[Data records]
# # # #
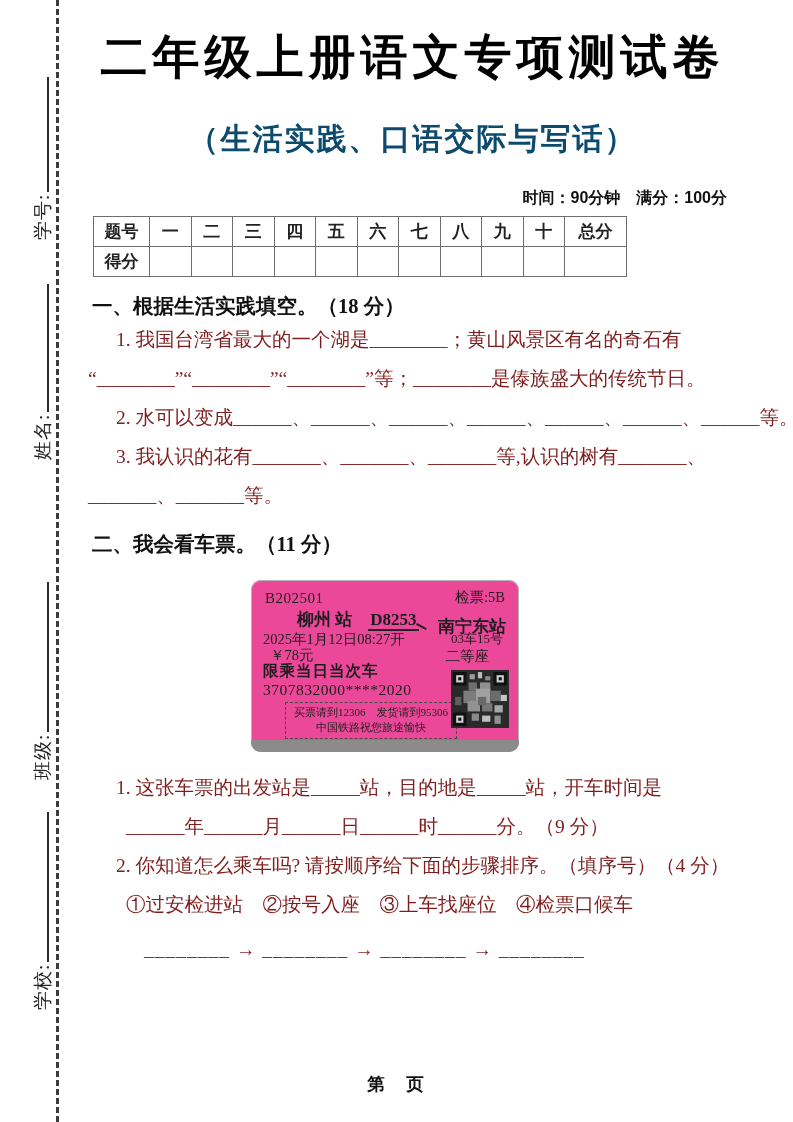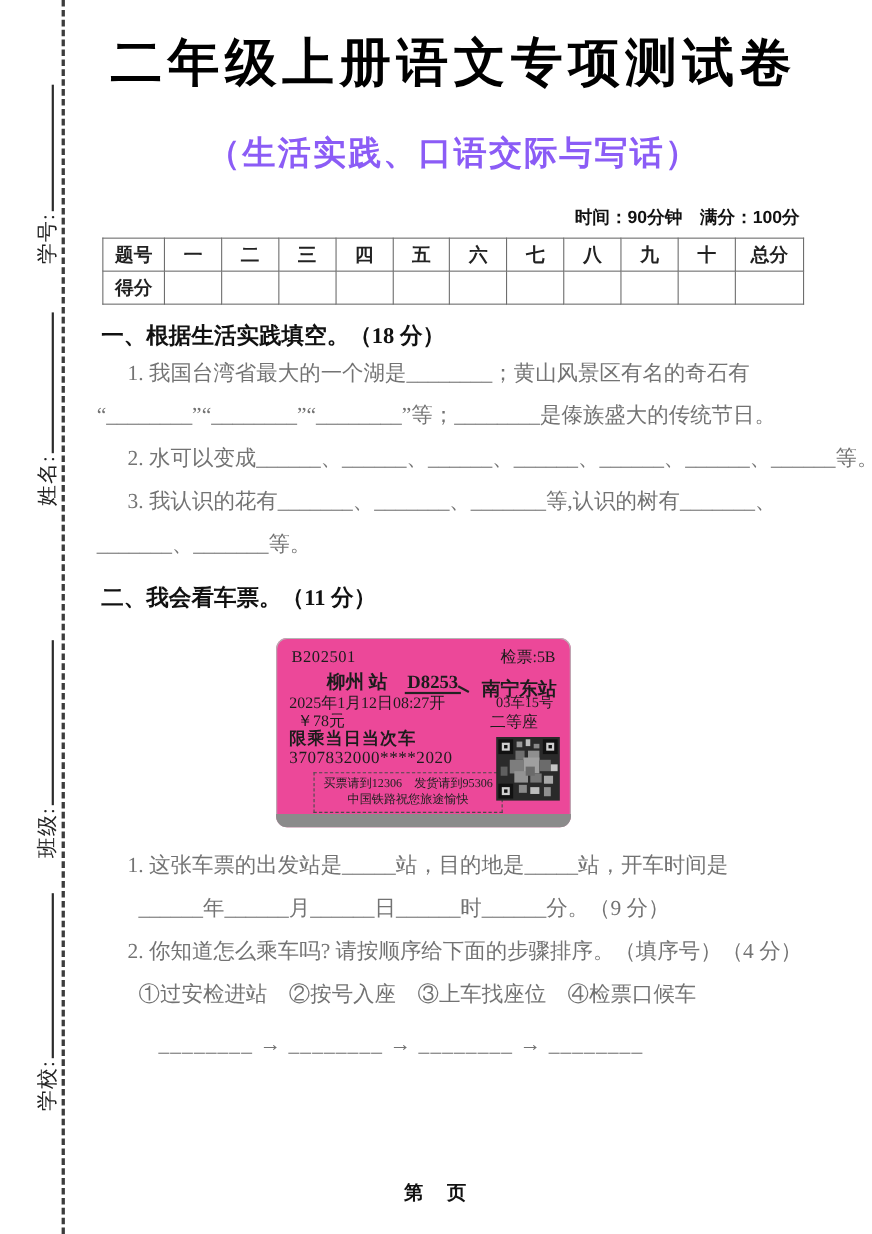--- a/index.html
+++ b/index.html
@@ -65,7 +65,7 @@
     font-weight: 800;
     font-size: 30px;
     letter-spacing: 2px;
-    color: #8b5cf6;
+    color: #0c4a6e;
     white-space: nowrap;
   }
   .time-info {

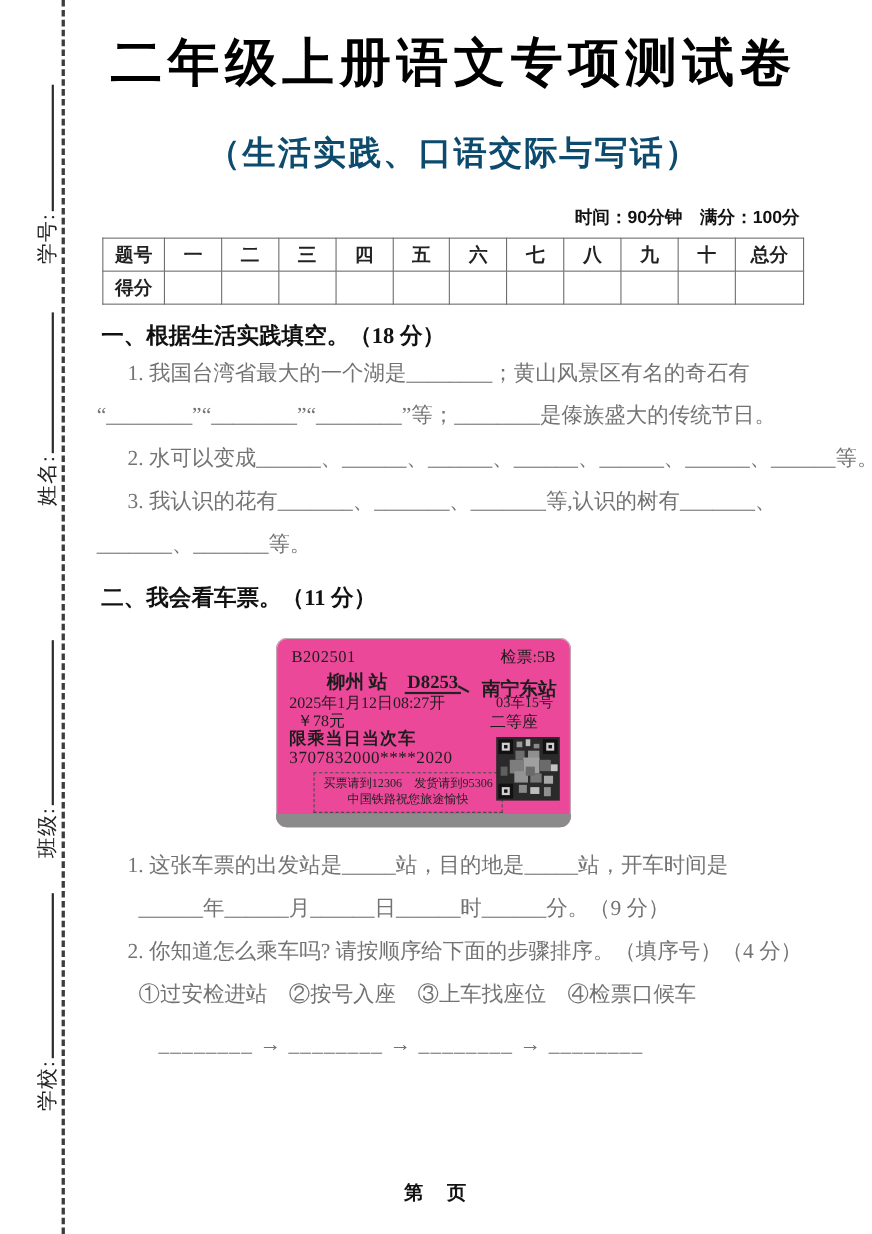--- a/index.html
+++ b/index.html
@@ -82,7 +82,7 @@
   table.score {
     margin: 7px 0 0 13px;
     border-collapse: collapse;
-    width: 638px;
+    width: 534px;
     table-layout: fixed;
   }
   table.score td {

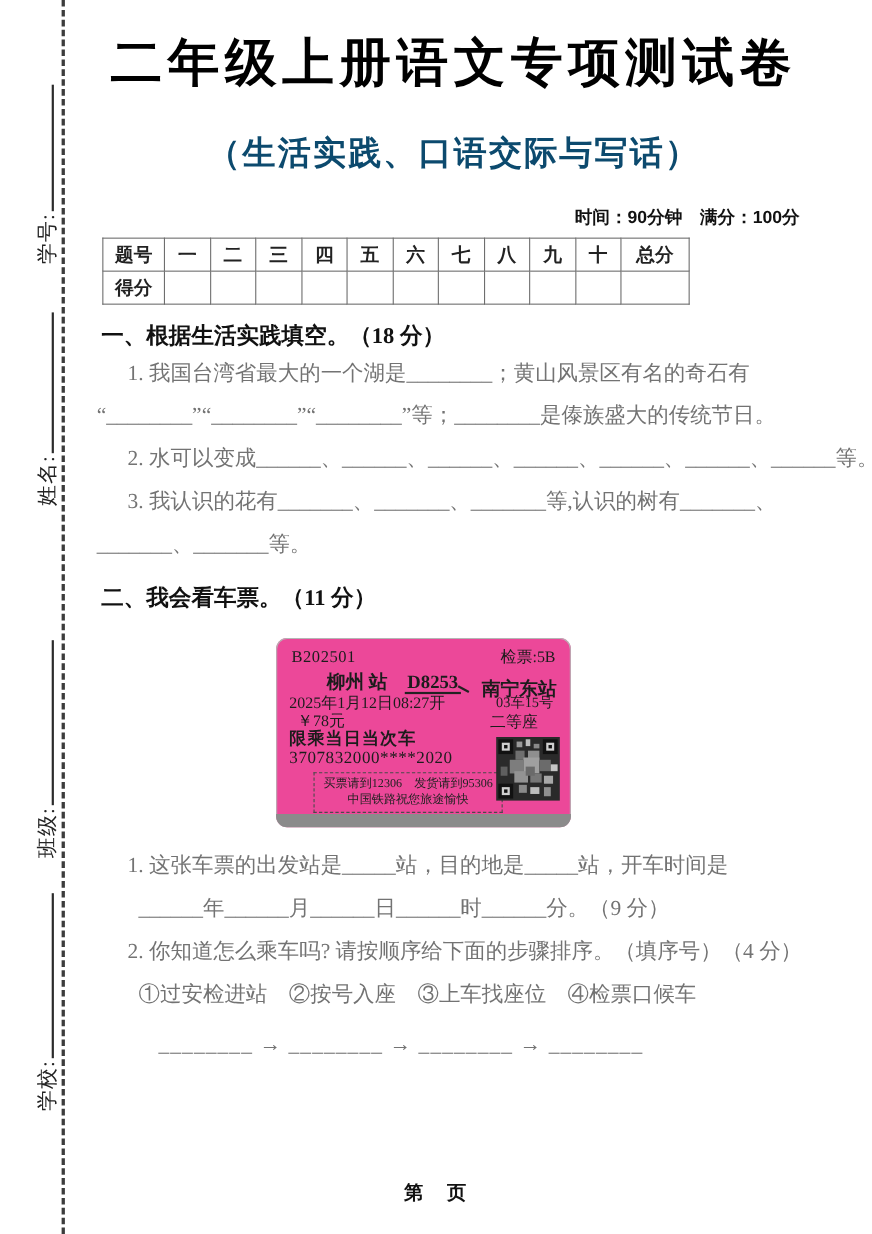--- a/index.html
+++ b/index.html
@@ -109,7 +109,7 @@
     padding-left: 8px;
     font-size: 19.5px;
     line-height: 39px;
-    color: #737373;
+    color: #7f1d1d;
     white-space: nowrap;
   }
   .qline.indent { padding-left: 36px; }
# # # #
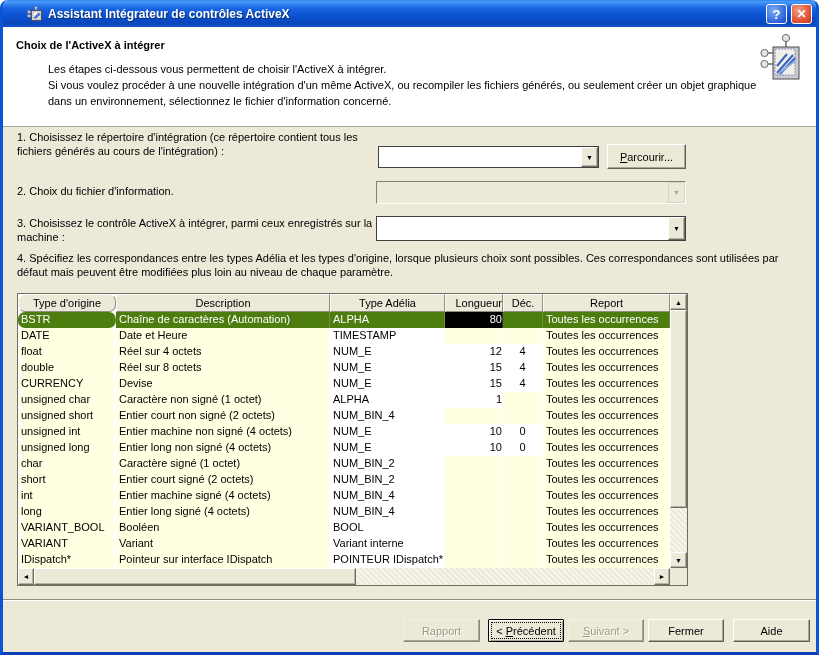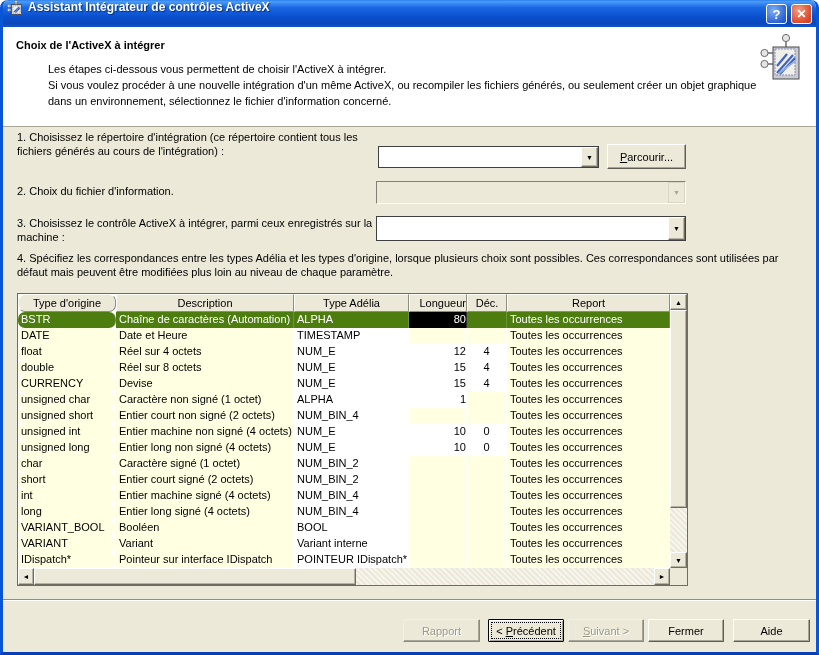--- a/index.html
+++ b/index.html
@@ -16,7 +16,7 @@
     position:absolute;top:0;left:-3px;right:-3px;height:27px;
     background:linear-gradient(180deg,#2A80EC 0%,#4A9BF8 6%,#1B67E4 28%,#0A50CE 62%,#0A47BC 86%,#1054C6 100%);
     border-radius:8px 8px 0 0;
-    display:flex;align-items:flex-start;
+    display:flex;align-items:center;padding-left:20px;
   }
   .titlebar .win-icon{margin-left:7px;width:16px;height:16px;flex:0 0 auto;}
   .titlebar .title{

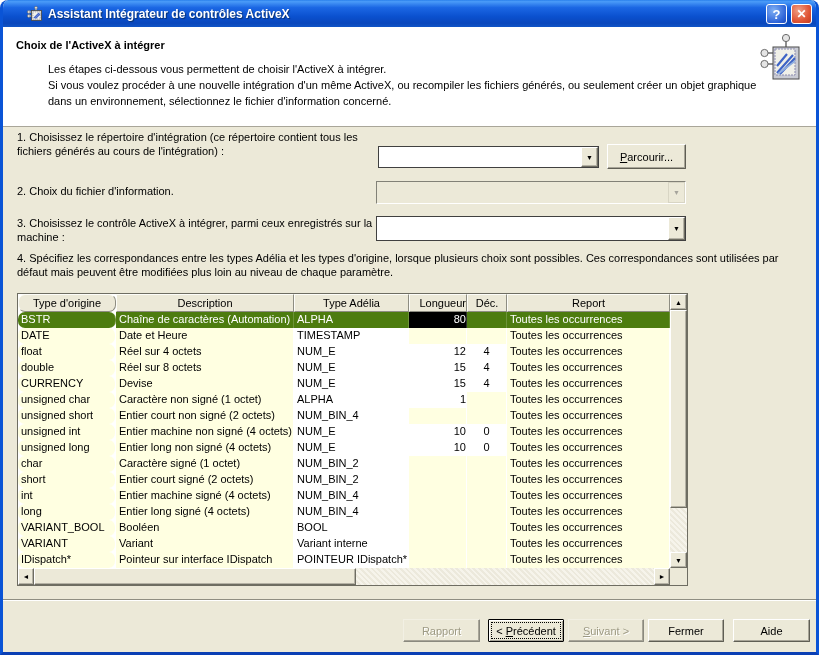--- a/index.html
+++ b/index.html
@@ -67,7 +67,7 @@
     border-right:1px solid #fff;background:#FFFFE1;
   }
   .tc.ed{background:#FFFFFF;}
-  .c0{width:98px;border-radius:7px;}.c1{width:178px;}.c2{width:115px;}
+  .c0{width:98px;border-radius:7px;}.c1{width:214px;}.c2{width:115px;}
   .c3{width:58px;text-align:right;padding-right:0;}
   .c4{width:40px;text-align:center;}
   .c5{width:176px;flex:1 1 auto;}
# # # #
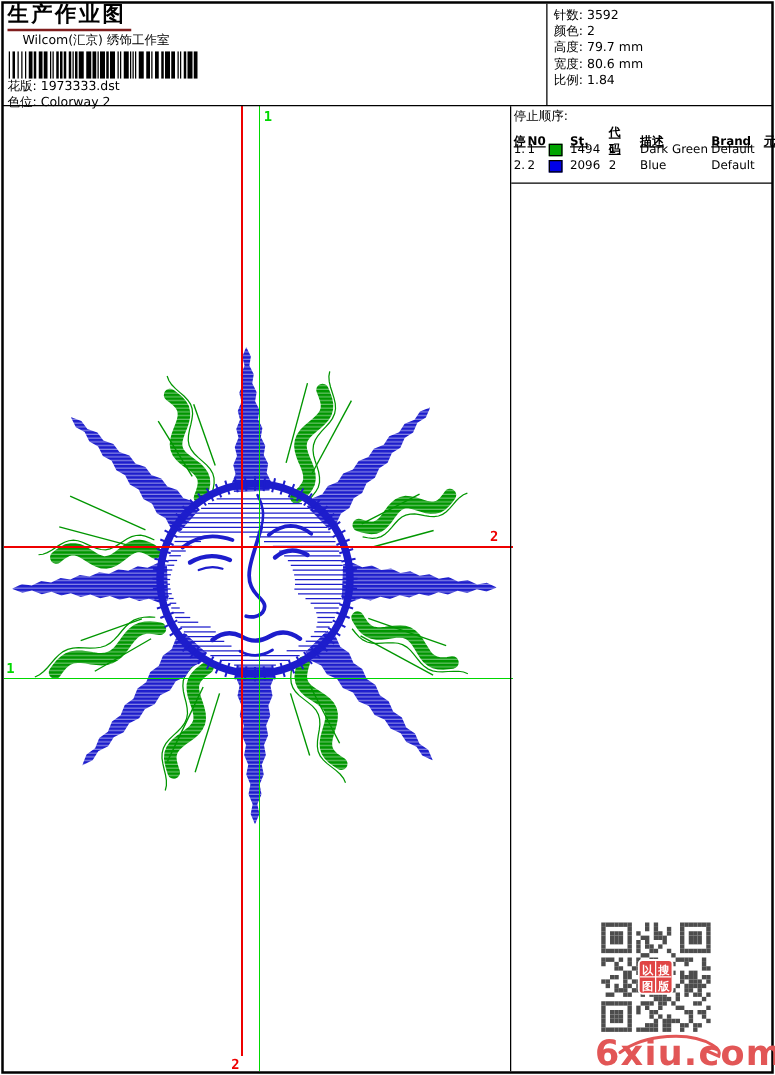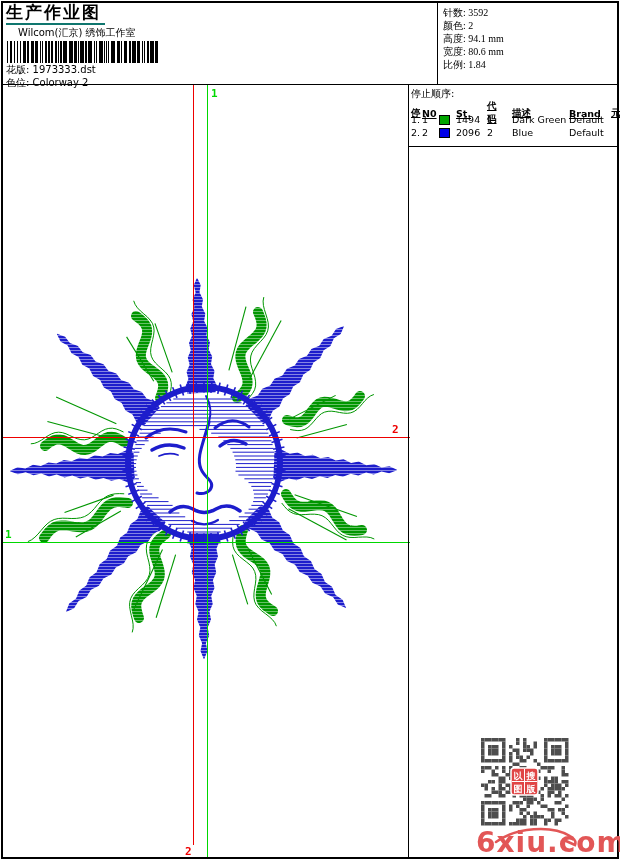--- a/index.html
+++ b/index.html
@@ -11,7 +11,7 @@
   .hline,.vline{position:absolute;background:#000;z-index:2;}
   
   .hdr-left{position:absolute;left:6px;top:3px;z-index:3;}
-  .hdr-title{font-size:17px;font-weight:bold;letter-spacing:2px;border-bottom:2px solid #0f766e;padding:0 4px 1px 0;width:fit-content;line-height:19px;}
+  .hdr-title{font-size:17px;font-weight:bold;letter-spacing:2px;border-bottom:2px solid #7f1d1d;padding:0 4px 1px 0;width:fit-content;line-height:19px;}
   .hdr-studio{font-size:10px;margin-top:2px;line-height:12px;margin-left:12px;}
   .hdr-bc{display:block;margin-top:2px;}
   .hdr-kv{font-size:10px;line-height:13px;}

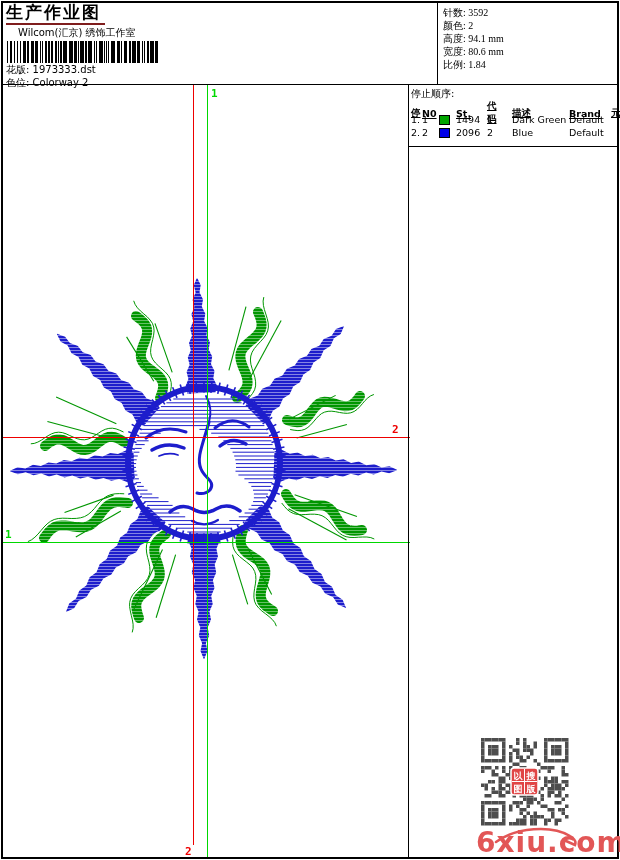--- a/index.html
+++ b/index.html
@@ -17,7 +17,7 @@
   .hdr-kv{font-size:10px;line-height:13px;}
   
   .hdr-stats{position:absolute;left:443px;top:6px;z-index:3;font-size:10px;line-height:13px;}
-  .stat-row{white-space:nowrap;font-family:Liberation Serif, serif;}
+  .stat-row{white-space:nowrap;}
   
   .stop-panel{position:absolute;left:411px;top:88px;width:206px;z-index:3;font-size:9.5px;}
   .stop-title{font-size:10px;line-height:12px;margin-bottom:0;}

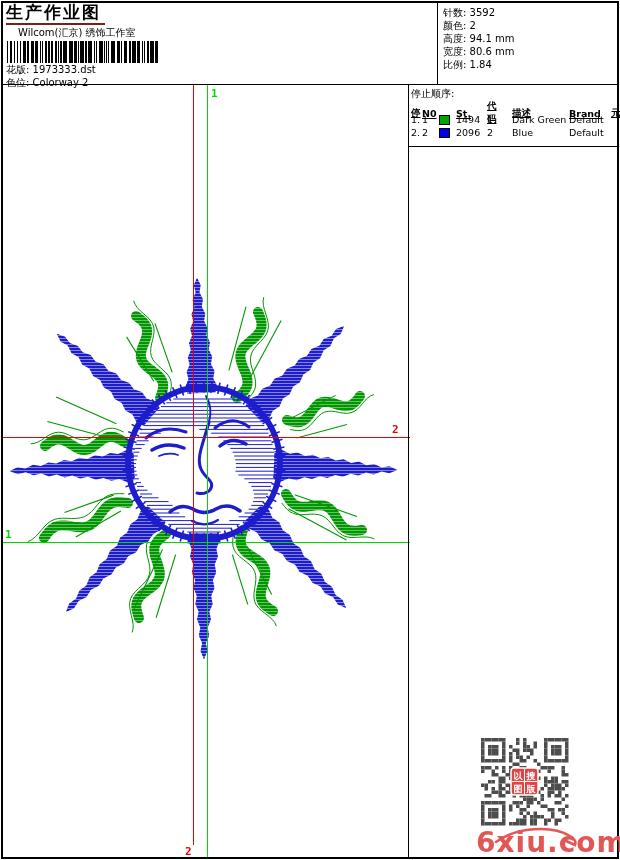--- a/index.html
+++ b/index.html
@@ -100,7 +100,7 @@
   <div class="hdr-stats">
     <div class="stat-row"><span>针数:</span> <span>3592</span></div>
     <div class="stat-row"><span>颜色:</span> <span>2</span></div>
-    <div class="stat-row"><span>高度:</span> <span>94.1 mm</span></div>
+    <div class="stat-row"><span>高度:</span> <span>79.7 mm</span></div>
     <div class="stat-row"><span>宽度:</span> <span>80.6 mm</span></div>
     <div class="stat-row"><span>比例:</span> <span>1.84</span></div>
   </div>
# # # #
# [WHAT THE TASK ASKS]
Go through the entries above, and wherever a line holds the word "width", copy that line.

# [THE COMPLETED TASK]
-    width: 638px;
+    width: 534px;
   .titlebar .win-icon{margin-left:7px;width:16px;height:16px;flex:0 0 auto;}
-  .c0{width:98px;border-radius:7px;}.c1{width:178px;}.c2{width:115px;}
+  .c0{width:98px;border-radius:7px;}.c1{width:214px;}.c2{width:115px;}
   .c3{width:58px;text-align:right;padding-right:0;}
   .c4{width:40px;text-align:center;}
   .c5{width:176px;flex:1 1 auto;}
-  .hdr-title{font-size:17px;font-weight:bold;letter-spacing:2px;border-bottom:2px solid #0f766e;padding:0 4px 1px 0;width:fit-content;line-height:19px;}
+  .hdr-title{font-size:17px;font-weight:bold;letter-spacing:2px;border-bottom:2px solid #7f1d1d;padding:0 4px 1px 0;width:fit-content;line-height:19px;}
   .stop-panel{position:absolute;left:411px;top:88px;width:206px;z-index:3;font-size:9.5px;}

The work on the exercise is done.